There was a night–maybe three years ago–when I had the Penguin Encounter all to myself. This is a nice way of saying I had to work the closing shift. Closing is not always the preferred shift as it takes you away from the dinner hour and bedtime story-time with the kids. Closing lends its particular anxiety, too, in that—once the final lock is locked—you essentially sign your name on some invisible contract declaring that the keep is safe, the animals are healthy, and that you’re free to go home. Once in bed, you’ll worry into the night whether or not you did everything you were supposed to do or if maybe there’s a penguin, mid-Encounter, wondering when exactly his p.m. fish is going to arrive. Are there eggs left un-turned in the incubator and–for that matter–is the incubator door even latched? Zookeeping can be stressful.

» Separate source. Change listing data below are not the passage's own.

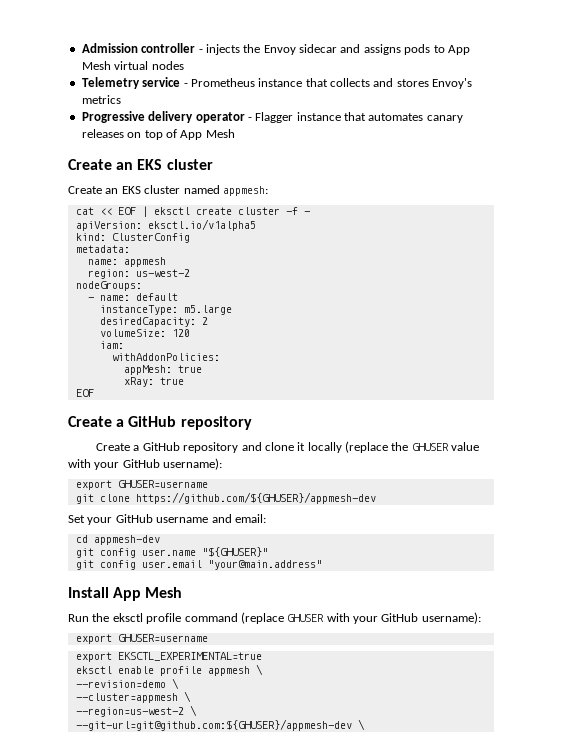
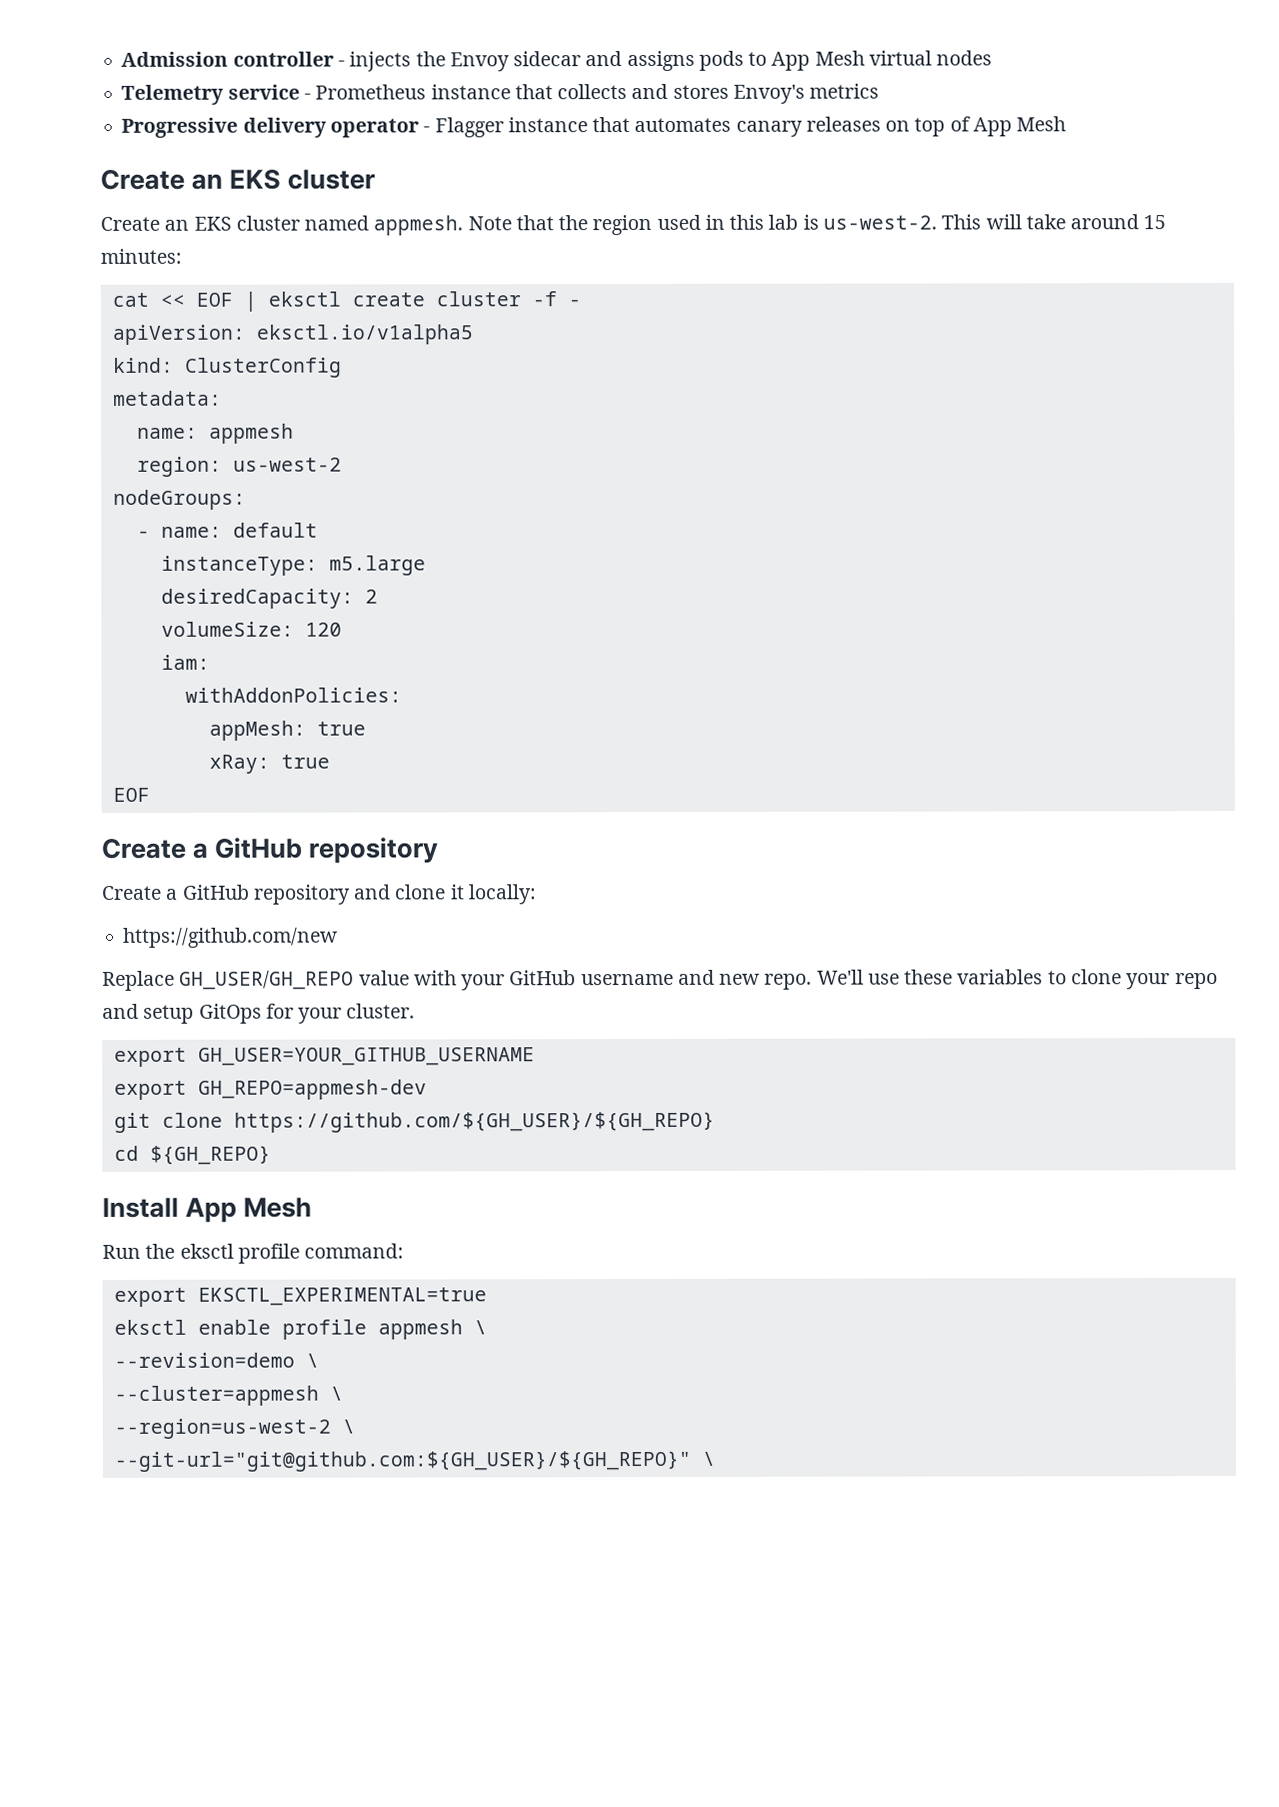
- Create an EKS cluster named appmesh:
+ Create an EKS cluster named appmesh. Note that the region used in this lab is us-west-2. This will take around 15 minutes:
- Create a GitHub repository and clone it locally (replace the GHUSER value with your GitHub username):
- export GHUSER=username
- git clone https://github.com/${GHUSER}/appmesh-dev
- Set your GitHub username and email:
- cd appmesh-dev
- git config user.name "${GHUSER}"
- git config user.email "your@main.address"
+ Create a GitHub repository and clone it locally:
+ https://github.com/new
+ Replace GH_USER/GH_REPO value with your GitHub username and new repo. We'll use these variables to clone your repo and setup GitOps for your cluster.
+ export GH_USER=YOUR_GITHUB_USERNAME
+ export GH_REPO=appmesh-dev
+ git clone https://github.com/${GH_USER}/${GH_REPO}
+ cd ${GH_REPO}
- Run the eksctl profile command (replace GHUSER with your GitHub username):
- export GHUSER=username
+ Run the eksctl profile command:
- --git-url=git@github.com:${GHUSER}/appmesh-dev \
+ --git-url="git@github.com:${GH_USER}/${GH_REPO}" \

This particular night, I was fairly new. I was new in the sense that after ten years in the Bird Department I was only recently returned to the Penguin Encounter. For six years, I had worked with different manners of feathered things. Flamingos, pelicans, and waterfowl: half the Audubon Guide. The Penguin Encounter, however, was where I started my aviculture career and where I was again this particular evening, tromping around in the snow else busying myself in the downstairs work areas, readying evening diets. Outside the building, I had the Department grill dragged out of storage and perhaps illicitly lit (I wasn’t sure if I was breaking rules by barbecuing in the after-hours). Home, however, is actualized by the act of cooking things and—seeing as Penguin was fast becoming by new home—it made sense somehow that, in between running mechanical checks of the building’s life support systems and washing herring buckets, I was also flipping a steak and rolling some asparagus on the grill for dinner.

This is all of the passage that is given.